Your task is to return all of the records exactly, minus any images.

===

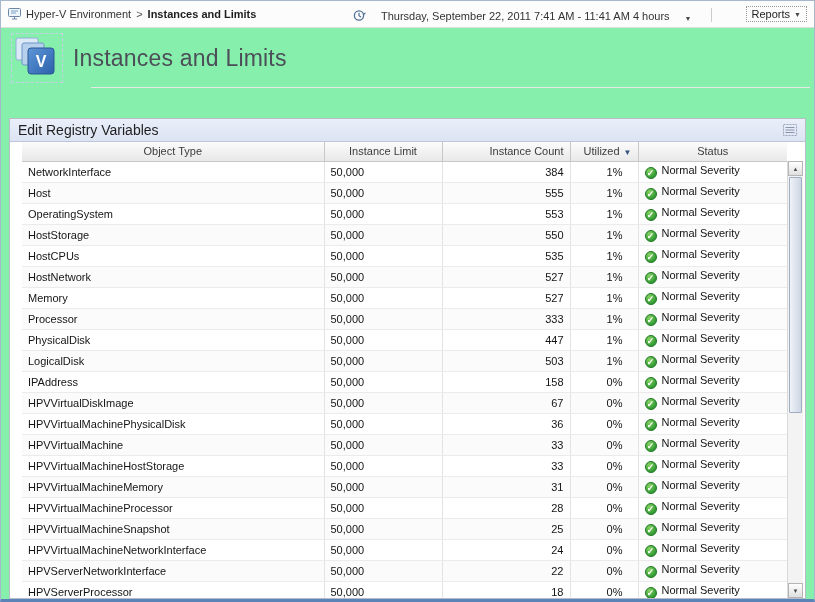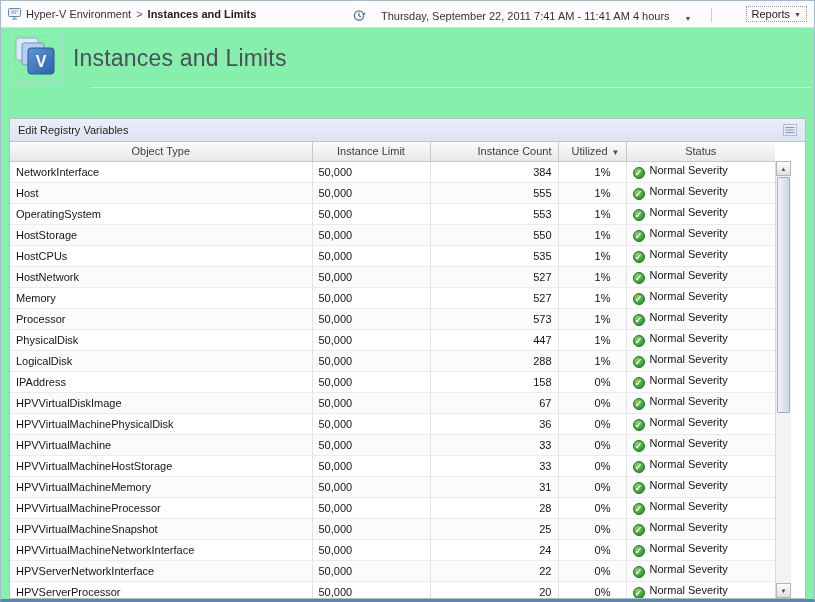--- a/index.html
+++ b/index.html
@@ -32,7 +32,7 @@
          display:flex;flex-direction:column;background:#fff;}
   .panel-header{flex:0 0 23px;display:flex;align-items:center;padding:0 8px;
                 background:linear-gradient(#eaeffa,#dce3f2);border-bottom:1px solid #bcc6da;
-                font-size:11px;color:#1f1f1f;}
+                font-size:14px;color:#1f1f1f;}
   .customizer{margin-left:auto;cursor:pointer;line-height:0;}
 
   

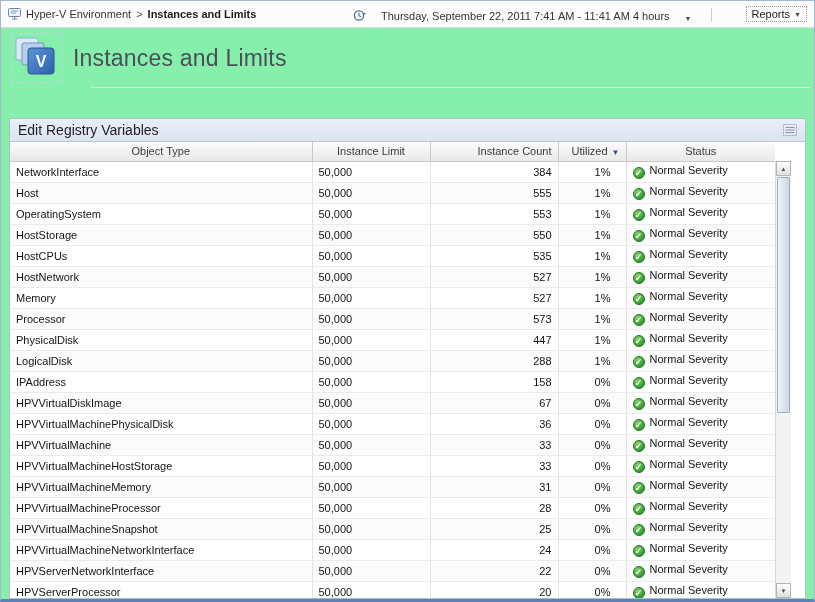--- a/index.html
+++ b/index.html
@@ -36,7 +36,7 @@
   .customizer{margin-left:auto;cursor:pointer;line-height:0;}
 
   
-  .table-wrap{flex:1;display:flex;overflow:hidden;background:#fff;}
+  .table-wrap{flex:1;display:flex;overflow:hidden;background:#fff;margin-left:12px;}
   table{width:765px;border-collapse:collapse;table-layout:fixed;font-size:11px;align-self:flex-start;}
   th{height:19px;background:linear-gradient(#fbfbfb,#e8e8e8);border:1px solid #c8c8c8;border-top:none;
      font-weight:normal;color:#3c3c3c;padding:0 6px;white-space:nowrap;overflow:hidden;cursor:pointer;}

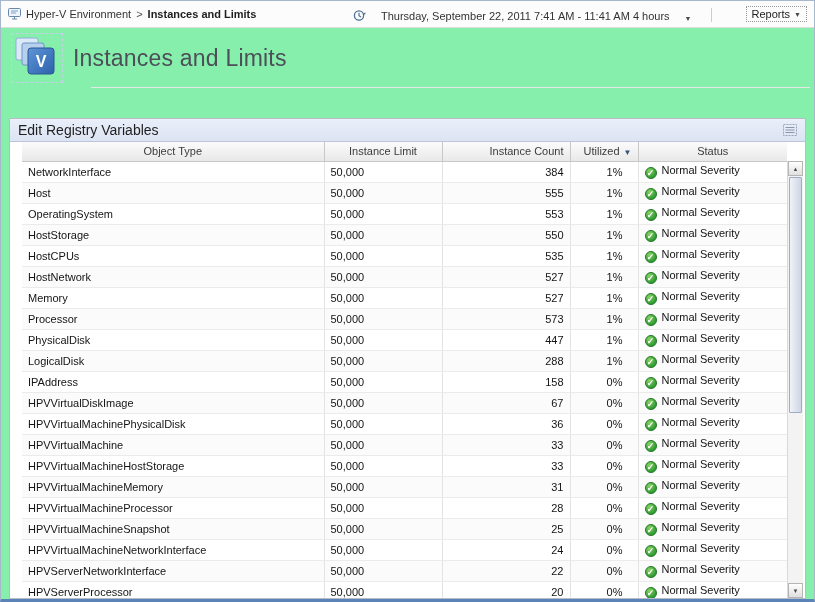--- a/index.html
+++ b/index.html
@@ -202,7 +202,7 @@
             <tr class="alt">
               <td class="al">Processor</td>
               <td class="al">50,000</td>
-              <td class="ar">573</td>
+              <td class="ar">333</td>
               <td class="ar pad-r">1%</td>
               <td class="al"><span class="status-icon">✓</span><span>Normal Severity</span></td>
             </tr>

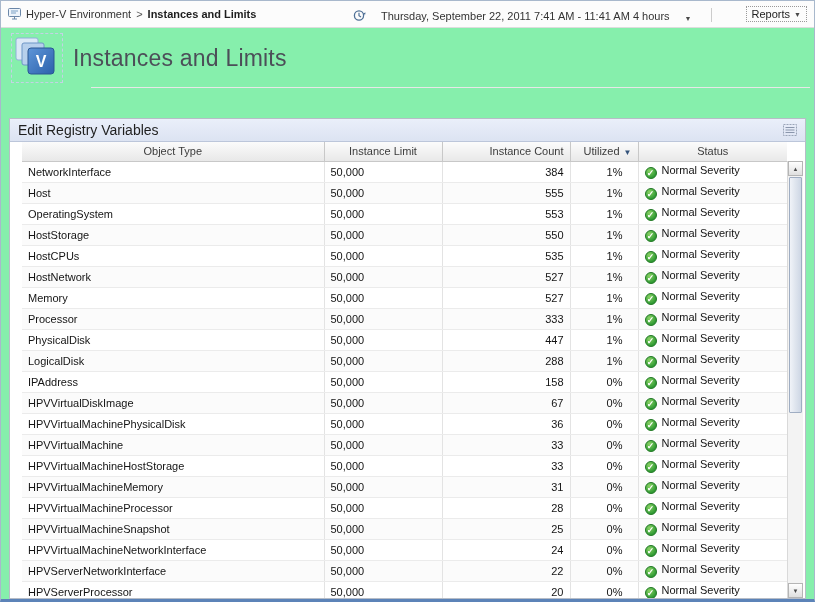--- a/index.html
+++ b/index.html
@@ -216,7 +216,7 @@
             <tr class="alt">
               <td class="al">LogicalDisk</td>
               <td class="al">50,000</td>
-              <td class="ar">288</td>
+              <td class="ar">503</td>
               <td class="ar pad-r">1%</td>
               <td class="al"><span class="status-icon">✓</span><span>Normal Severity</span></td>
             </tr>

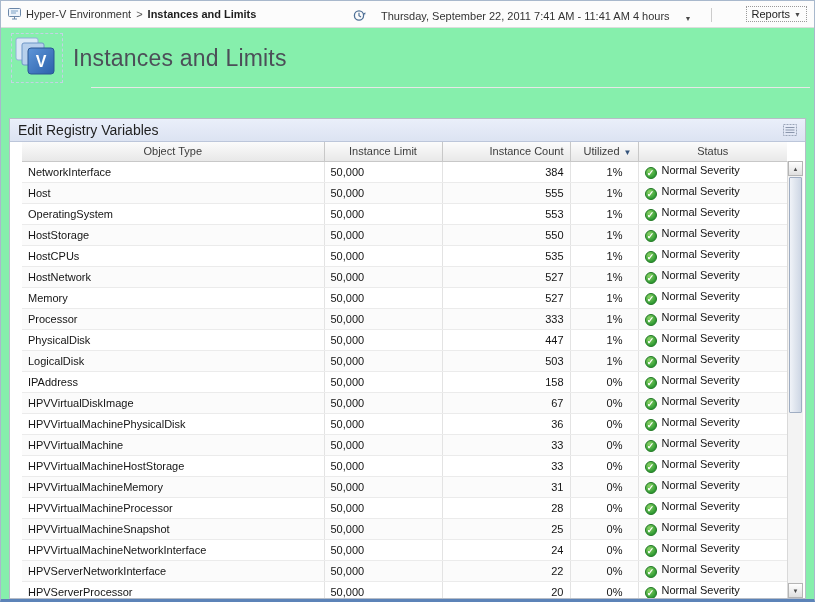--- a/index.html
+++ b/index.html
@@ -293,7 +293,7 @@
             <tr>
               <td class="al">HPVServerProcessor</td>
               <td class="al">50,000</td>
-              <td class="ar">20</td>
+              <td class="ar">18</td>
               <td class="ar pad-r">0%</td>
               <td class="al"><span class="status-icon">✓</span><span>Normal Severity</span></td>
             </tr>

===

# TASK OUTPUT
--- a/index.html
+++ b/index.html
@@ -32,7 +32,7 @@
          display:flex;flex-direction:column;background:#fff;}
   .panel-header{flex:0 0 23px;display:flex;align-items:center;padding:0 8px;
                 background:linear-gradient(#eaeffa,#dce3f2);border-bottom:1px solid #bcc6da;
-                font-size:11px;color:#1f1f1f;}
+                font-size:14px;color:#1f1f1f;}
   .customizer{margin-left:auto;cursor:pointer;line-height:0;}
 
   

--- a/index.html
+++ b/index.html
@@ -36,7 +36,7 @@
   .customizer{margin-left:auto;cursor:pointer;line-height:0;}
 
   
-  .table-wrap{flex:1;display:flex;overflow:hidden;background:#fff;}
+  .table-wrap{flex:1;display:flex;overflow:hidden;background:#fff;margin-left:12px;}
   table{width:765px;border-collapse:collapse;table-layout:fixed;font-size:11px;align-self:flex-start;}
   th{height:19px;background:linear-gradient(#fbfbfb,#e8e8e8);border:1px solid #c8c8c8;border-top:none;
      font-weight:normal;color:#3c3c3c;padding:0 6px;white-space:nowrap;overflow:hidden;cursor:pointer;}

--- a/index.html
+++ b/index.html
@@ -202,7 +202,7 @@
             <tr class="alt">
               <td class="al">Processor</td>
               <td class="al">50,000</td>
-              <td class="ar">573</td>
+              <td class="ar">333</td>
               <td class="ar pad-r">1%</td>
               <td class="al"><span class="status-icon">✓</span><span>Normal Severity</span></td>
             </tr>

--- a/index.html
+++ b/index.html
@@ -216,7 +216,7 @@
             <tr class="alt">
               <td class="al">LogicalDisk</td>
               <td class="al">50,000</td>
-              <td class="ar">288</td>
+              <td class="ar">503</td>
               <td class="ar pad-r">1%</td>
               <td class="al"><span class="status-icon">✓</span><span>Normal Severity</span></td>
             </tr>

--- a/index.html
+++ b/index.html
@@ -293,7 +293,7 @@
             <tr>
               <td class="al">HPVServerProcessor</td>
               <td class="al">50,000</td>
-              <td class="ar">20</td>
+              <td class="ar">18</td>
               <td class="ar pad-r">0%</td>
               <td class="al"><span class="status-icon">✓</span><span>Normal Severity</span></td>
             </tr>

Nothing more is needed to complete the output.